Однажды вечером появился отец – похудевший, какой-то непривычно мятый, с красными глазами. О чем-то строго говорил, взрослые послушно кивали. Нам также непривычно сурово приказал слушаться маму. После этого мы увидели его очень нескоро.
Тут началось нечто непонятное, страшное, но весьма интересное. Даже мы, особенно брат, понимали, что на улице стреляют. Когда брали Зимний и стреляла «Аврора», нас пустила в подвал все та же «благодетельница» – дворничиха.
Очень смутно в памяти мелькают обрывки тех исторических дней. Ничего я, конечно, не понимала: почему кто-то радуется, а кто-то подавлен, растерян и очень сердит. Очевидно, в нашем доме жили и «буржуи», как их тогда называли. Кто-то уезжал, кого-то выселяли. Все это мы с братом наблюдали, стоя у окон.
Иногда мама, тепло одевшись, уходила поздно вечером. Мы, конечно, поднимали рев, хотя тетя Аделя и пыталась растолковать нам, что это дежурство у дома. А мне слово «дежурство» было непонятно, и от этого становилось еще страшней.
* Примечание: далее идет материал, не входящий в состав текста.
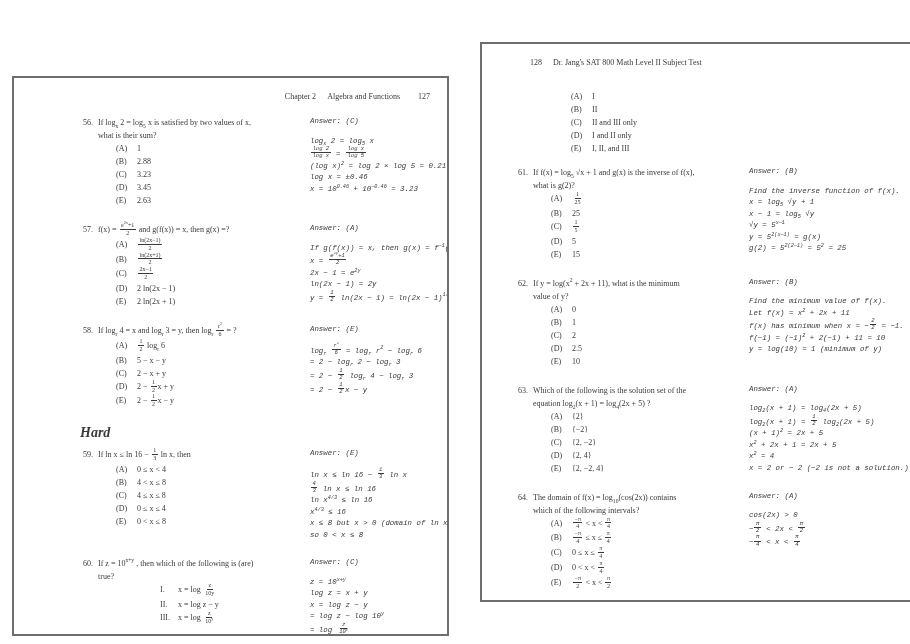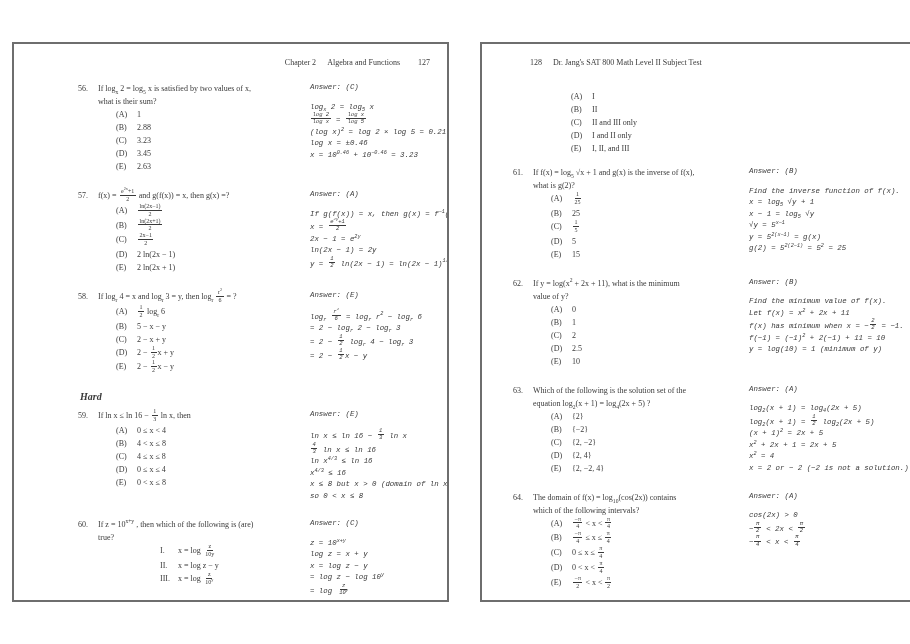--- a/index.html
+++ b/index.html
@@ -14,7 +14,7 @@
     border:2px solid var(--border,#6e6e6e);
     box-sizing:border-box;overflow:hidden;
   }
-  .page-left{left:12px;width:437px;}
+  .page-left{left:12px;width:437px;margin-top:34px;}
   .page-right{left:480px;width:519px;}
   .header{font-size:8px;line-height:11px;margin-top:13px;white-space:nowrap;}
   .page-left .header{text-align:right;padding-right:17px;margin-bottom:14px;}

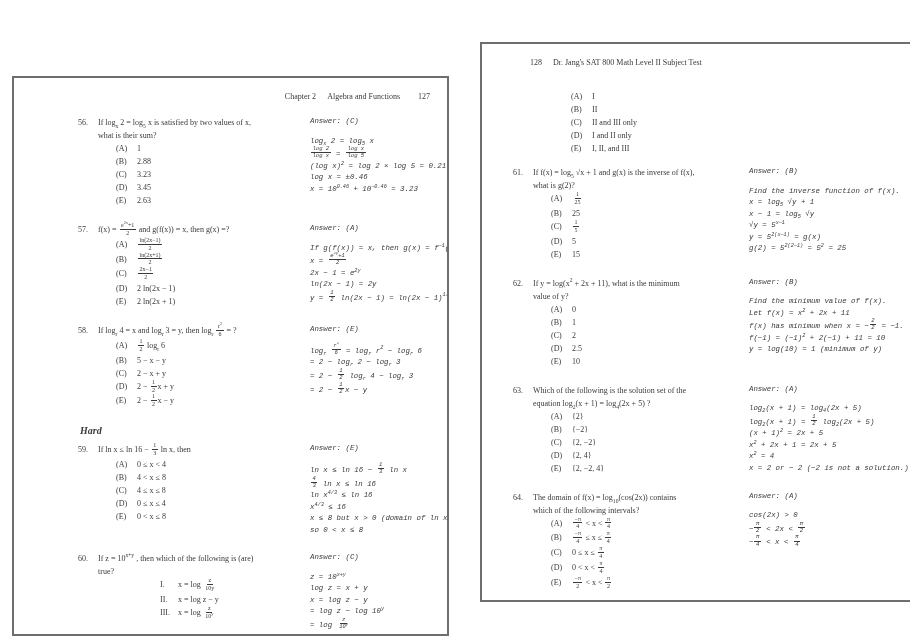--- a/index.html
+++ b/index.html
@@ -26,7 +26,7 @@
   .content-right{margin-left:31px;margin-right:6px;}
   .qrow{display:flex;align-items:flex-start;margin-bottom:16px;}
   .qrow.cont-block{margin-bottom:11px;}
-  .qnum{flex:0 0 20px;line-height:13px;}
+  .qnum{flex:0 0 20px;line-height:13px;text-align:center;}
   .qbody{flex:0 0 200px;line-height:13px;}
   .content-right .qbody{flex:0 0 202px;}
   .stem-line{line-height:13px;white-space:nowrap;}

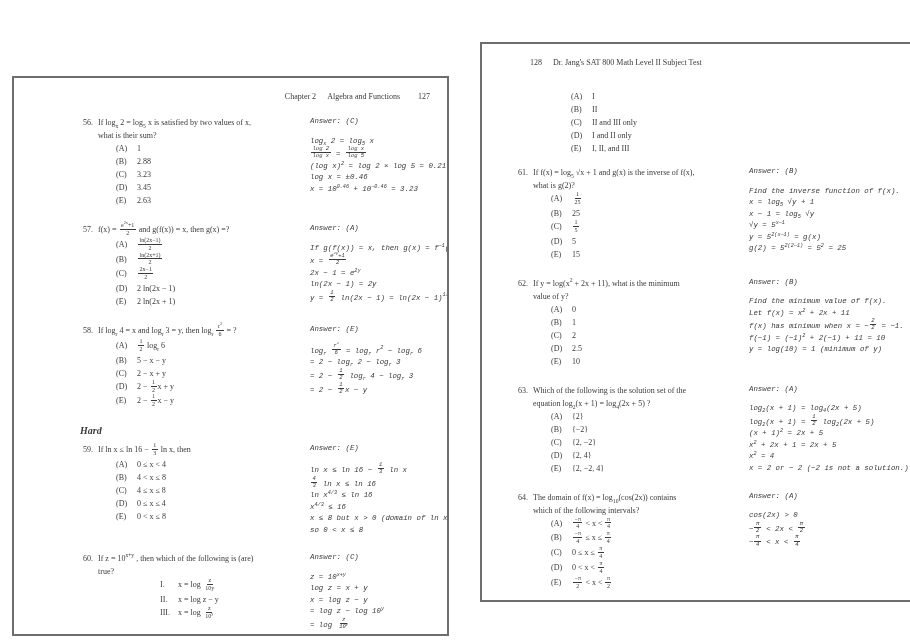--- a/index.html
+++ b/index.html
@@ -39,7 +39,7 @@
   .content-right .qanswer{margin-left:14px;}
   .answer-label{margin-bottom:8px;white-space:nowrap;}
   .sol-line{white-space:nowrap;}
-  .section-label{font-weight:bold;font-style:italic;font-size:10px;margin:0 0 7px 2px;}
+  .section-label{font-weight:bold;font-style:italic;font-size:14px;margin:0 0 7px 2px;}
   .frac{display:inline-flex;flex-direction:column;align-items:center;vertical-align:middle;
         font-size:0.75em;line-height:1.15;margin:0 1px;transform:translateY(-1px);}
   .fnum{border-bottom:0.8px solid currentColor;padding:0 1.5px;}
Когда выпал снег и стало морозно, внезапно приехал отец в какой-то странной пролетке, запряженной парой лошадей, с кучером-солдатом. Радости было много. Ведь мы так долго ничего о нем не знали! Побыл он не более часа. Все что-то объяснял маме, давая ей какие-то бумаги. Эти бумаги потом магически действовали на нашу «благодетельницу», которая из суровой и величественной стала ласковой и угодливой, даже со мной и братом. Про бумаги я помню потому, что все время висела на отце, а брат только подходил и прислонялся к нему. Отца это волновало. Став взрослой, я всегда знала, когда он был взволнован, – он снимал и протирал очки куском замши или отдельным носовым платком (отец был очень близорук). Еще тогда я запомнила и очки, и замшу. Уезжая, он обещал в следующий раз взять меня с собой, уж очень я, наверное, ревела.
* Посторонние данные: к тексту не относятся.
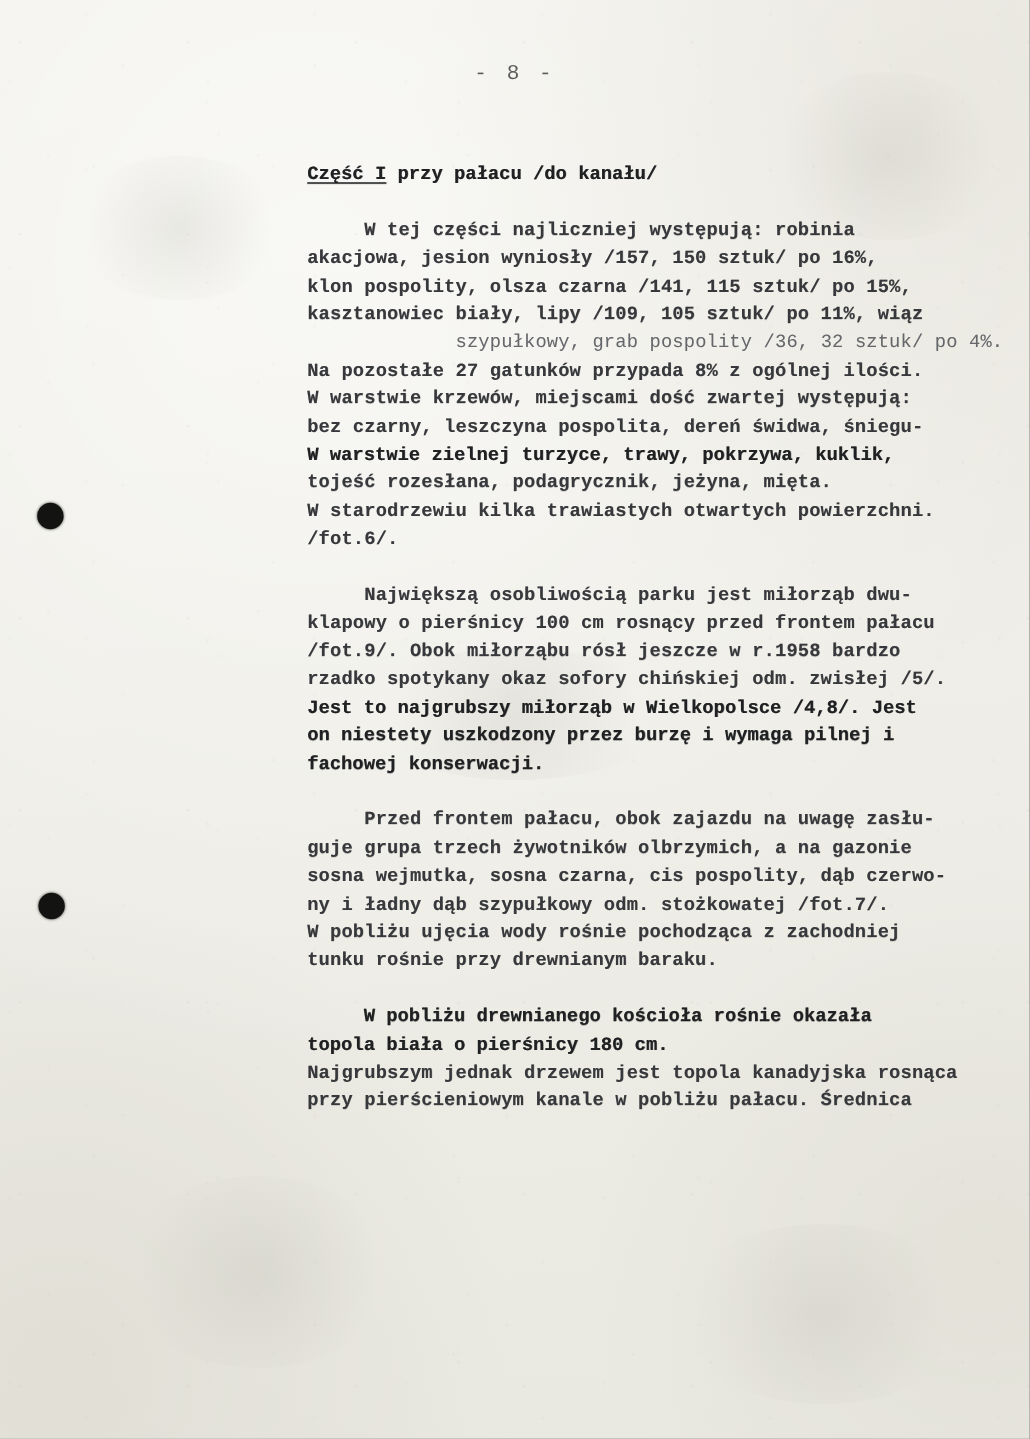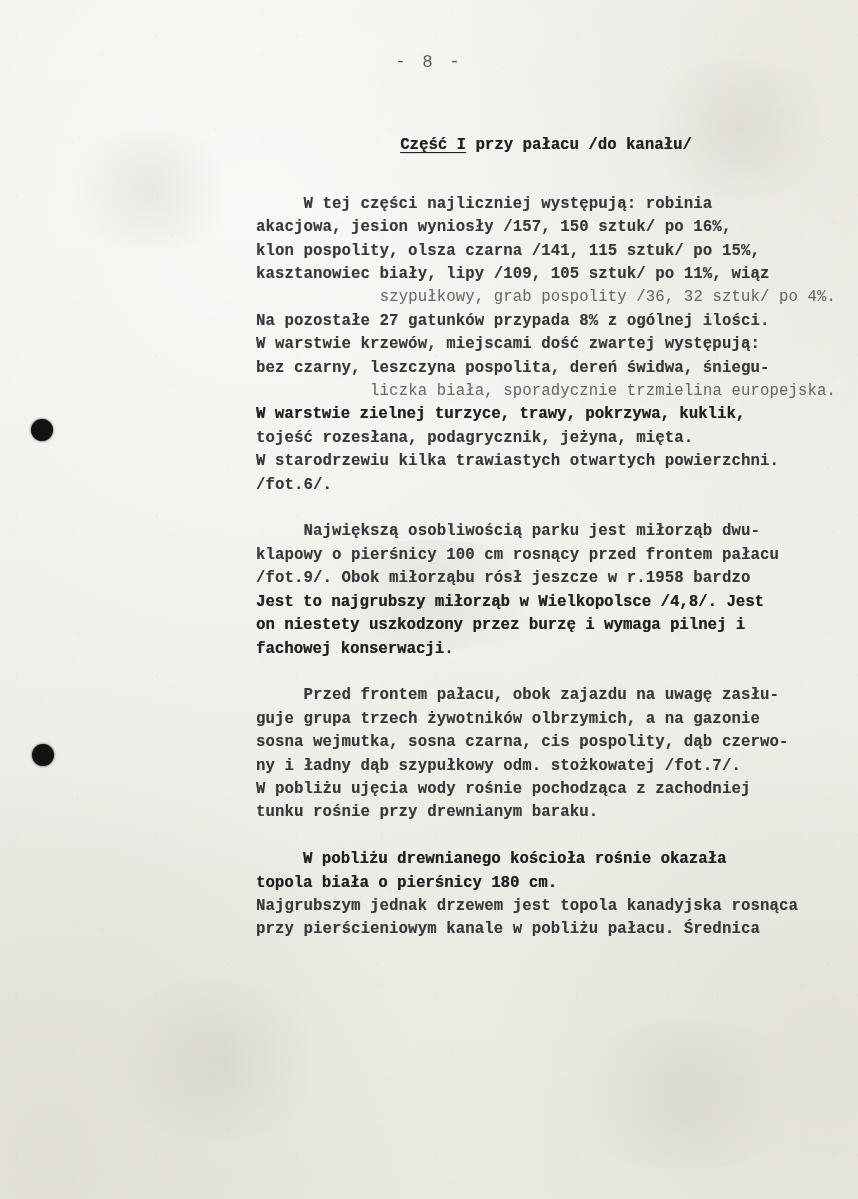--- a/index.html
+++ b/index.html
@@ -101,7 +101,7 @@
 
   .blank { height: 23.4px; }
 
-  .heading { margin-bottom: 12px; text-align: center; }
+  .heading { margin-bottom: 0; }
   .heading .underlined {
     text-decoration: underline;
     text-underline-offset: 3px;

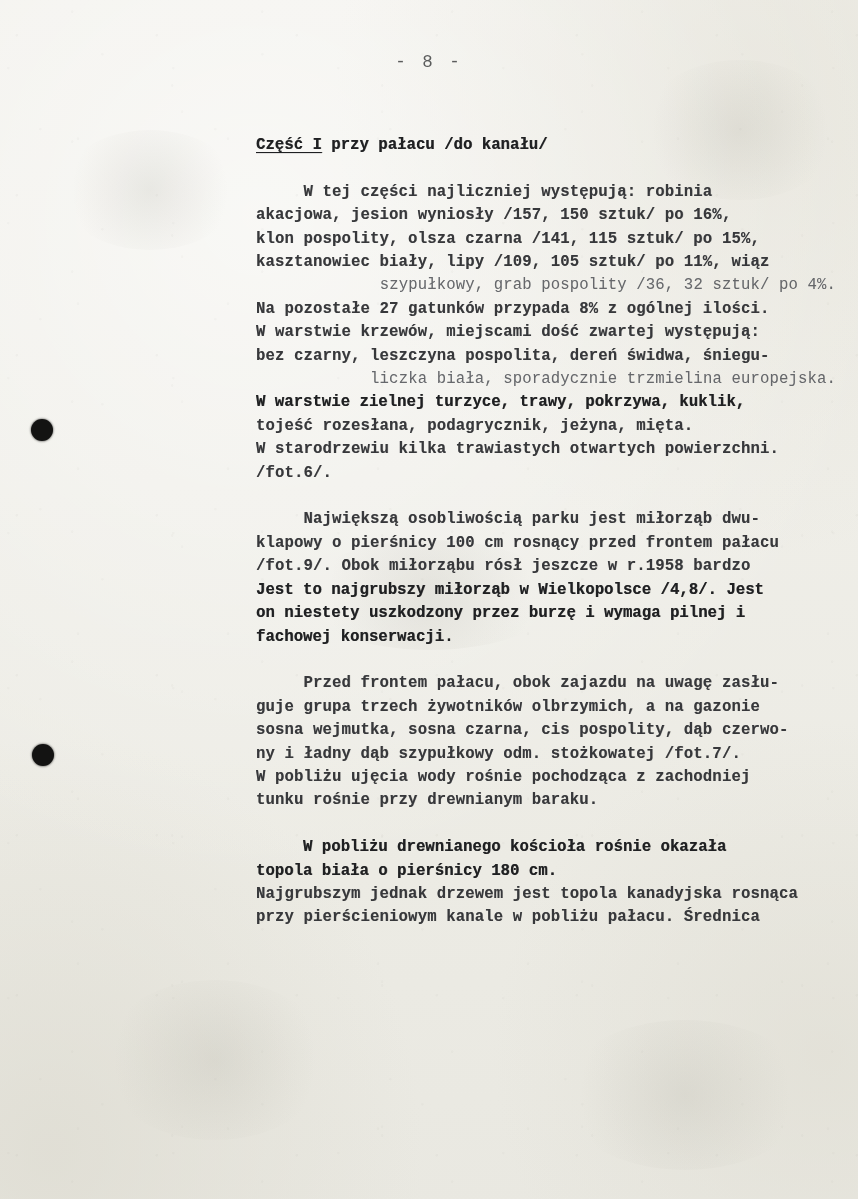--- a/index.html
+++ b/index.html
@@ -142,7 +142,6 @@
     <div class="line w-normal">Na pozostałe 27 gatunków przypada 8% z ogólnej ilości.</div>
     <div class="line w-normal">W warstwie krzewów, miejscami dość zwartej występują:</div>
     <div class="line w-normal">bez czarny, leszczyna pospolita, dereń świdwa, śniegu-</div>
-    <div class="line w-light">liczka biała, sporadycznie trzmielina europejska.</div>
     <div class="line w-heavy">W warstwie zielnej turzyce, trawy, pokrzywa, kuklik,</div>
     <div class="line w-normal">tojeść rozesłana, podagrycznik, jeżyna, mięta.</div>
     <div class="line w-normal">W starodrzewiu kilka trawiastych otwartych powierzchni.</div>

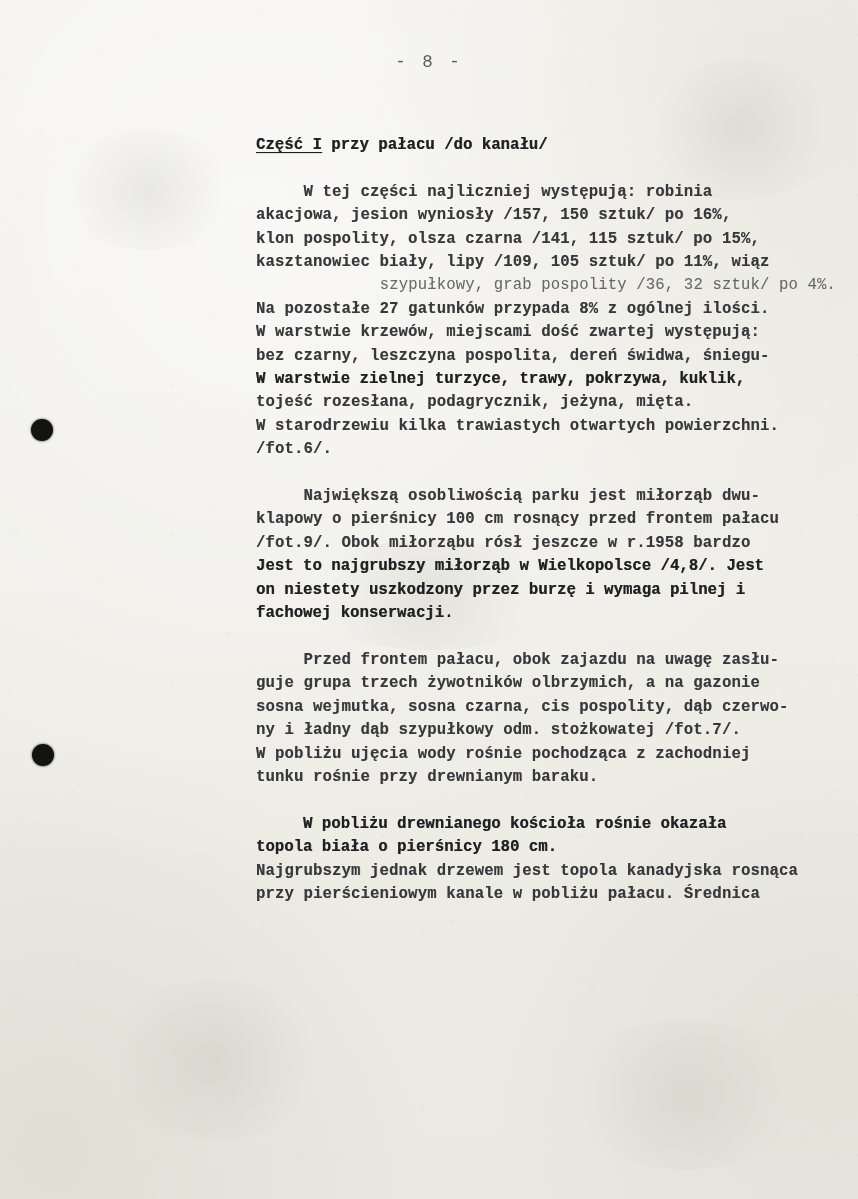--- a/index.html
+++ b/index.html
@@ -152,6 +152,7 @@
     <div class="line w-normal">     Największą osobliwością parku jest miłorząb dwu-</div>
     <div class="line w-normal">klapowy o pierśnicy 100 cm rosnący przed frontem pałacu</div>
     <div class="line w-normal">/fot.9/. Obok miłorząbu rósł jeszcze w r.1958 bardzo</div>
+    <div class="line w-normal">rzadko spotykany okaz sofory chińskiej odm. zwisłej /5/.</div>
     <div class="line w-heavy">Jest to najgrubszy miłorząb w Wielkopolsce /4,8/. Jest</div>
     <div class="line w-heavy">on niestety uszkodzony przez burzę i wymaga pilnej i</div>
     <div class="line w-heavy">fachowej konserwacji.</div>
Зима мне запомнилась холодом в доме и отсутствием вкусного. Мы потихоньку доедали взятое из Сибири вяленое, соленое и «пареное», похожее на столярный клей.
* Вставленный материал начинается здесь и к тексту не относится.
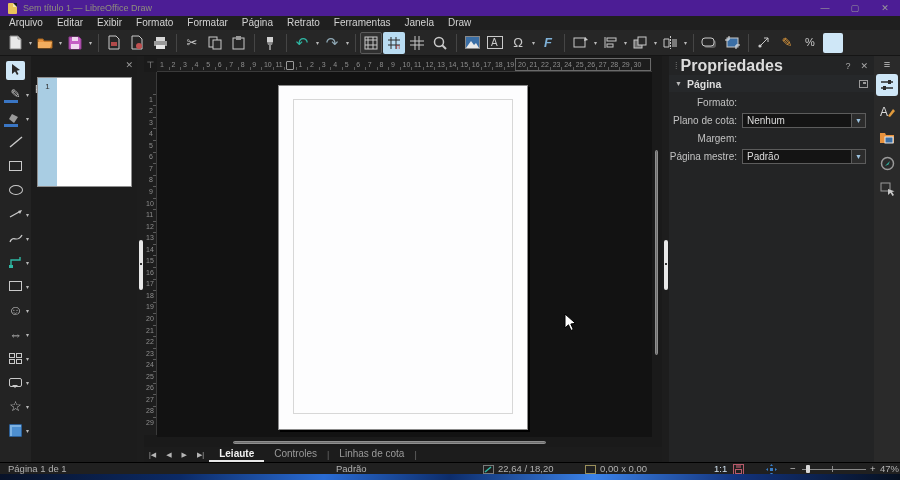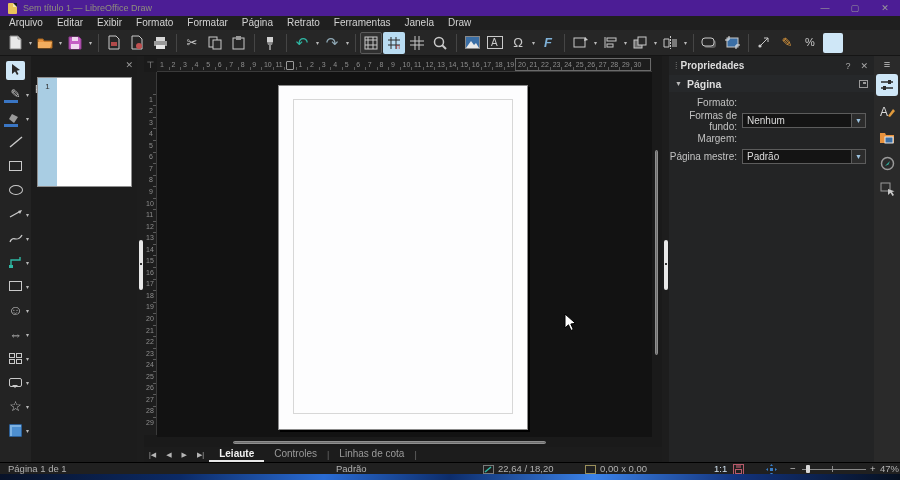--- a/index.html
+++ b/index.html
@@ -80,7 +80,7 @@
   .sidepanel { position:absolute; left:669px; top:56px; width:205px; height:406px; background:#232425; }
   .sp-header { height:19px; display:flex; align-items:center; padding:0 6px; }
   .grip { color:#7a7a7a; font-size:9px; letter-spacing:-1px; margin-right:4px; }
-  .sp-title { font-size:10px; font-weight:bold; color:#dcdcdc; }
+  .sp-title { font-size:16px; font-weight:bold; color:#dcdcdc; }
   .sp-hbtn { font-size:9px; color:#a8a8a8; margin-left:10px; }
   .sp-hbtn.first { margin-left:auto; }
   .sec-header { height:17px; display:flex; align-items:center; padding:0 6px; background:#26282a; }

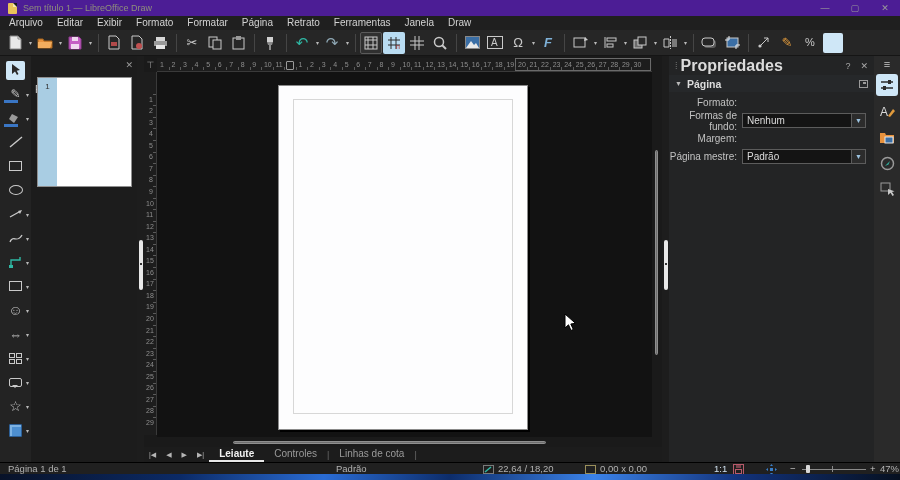--- a/index.html
+++ b/index.html
@@ -616,7 +616,7 @@
       <span class="plabel">Formato:</span>
     </div>
     <div class="prow">
-      <span class="plabel">Formas de fundo:</span>
+      <span class="plabel">Plano de cota:</span>
       <div class="pfield">
         <span>Nenhum</span>
         <span class="cbtn">▼</span>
Иногда, после таинственных бесед мамы все с той же «благодетельницей», у нас появлялись картошка и капуста, кажется, все подмороженное.
На улицу нас все еще не пускали, было там как-то сумбурно-шумно, бегали мальчишки с газетами, что-то выкрикивая, маршировали какие-то люди, и не только военные. И ночи были не тихие – часто проезжали машины, иногда стреляли, кто-то кричал.
События происходили и в нашем «каменном гнезде».
Бедная, напуганная всем происходящим наша тетя Аделя мечтала об отъезде в Польшу, наивно думая, что уж там-то, дома, все тихо, а не так, как у этих русских. Каким образом это произошло – не знаю, но старшая (на 18 лет старше) мамина сестра тетя Маня, которая присылала нам деньги в Сибирь, оказалась в Питере. Из более поздних рассказов взрослых я знала, что тетя Маня снимала квартиру в Петербурге и в Париже, а постоянно жила в Варшаве. Вдовела она дважды и каждый раз оставалась единственной наследницей своих богатых мужей. Были у нее какие-то коммерческие дела, и, наверное, приехала она в Питер собирать остатки своего национализированного капитала и, конечно, рассчитывала увидеть маму и всех нас.
Моего брата тетя Маня знала маленьким, до отъезда в Сибирь, а меня и вовсе никогда не видела. Как происходила наша встреча в Петрограде – мне трудно сказать. Помню, что мама, брат и я пришли в нарядную квартиру, где царил страшный беспорядок. Нас встретила полная, как мне тогда казалось, старуха, с очень толстой косой до колен (так она ходила дома). Рядом с ней стояла на немыслимо кривых и коротких лапках маленькая коричневая такса. Я и брат таких собак никогда не видели и смотрели на нее недоуменно, вспоминая нашего великана Цезаря, а такса деликатно обнюхивала нас и тоже, наверное, удивлялась.
Вместе с маминой сестрой Марией Иосифовной и уехали к себе на родину наши добрые тетя Аделя и няня Зося. Помню обильные слезы при расставании, и не зря: больше мы никогда не виделись.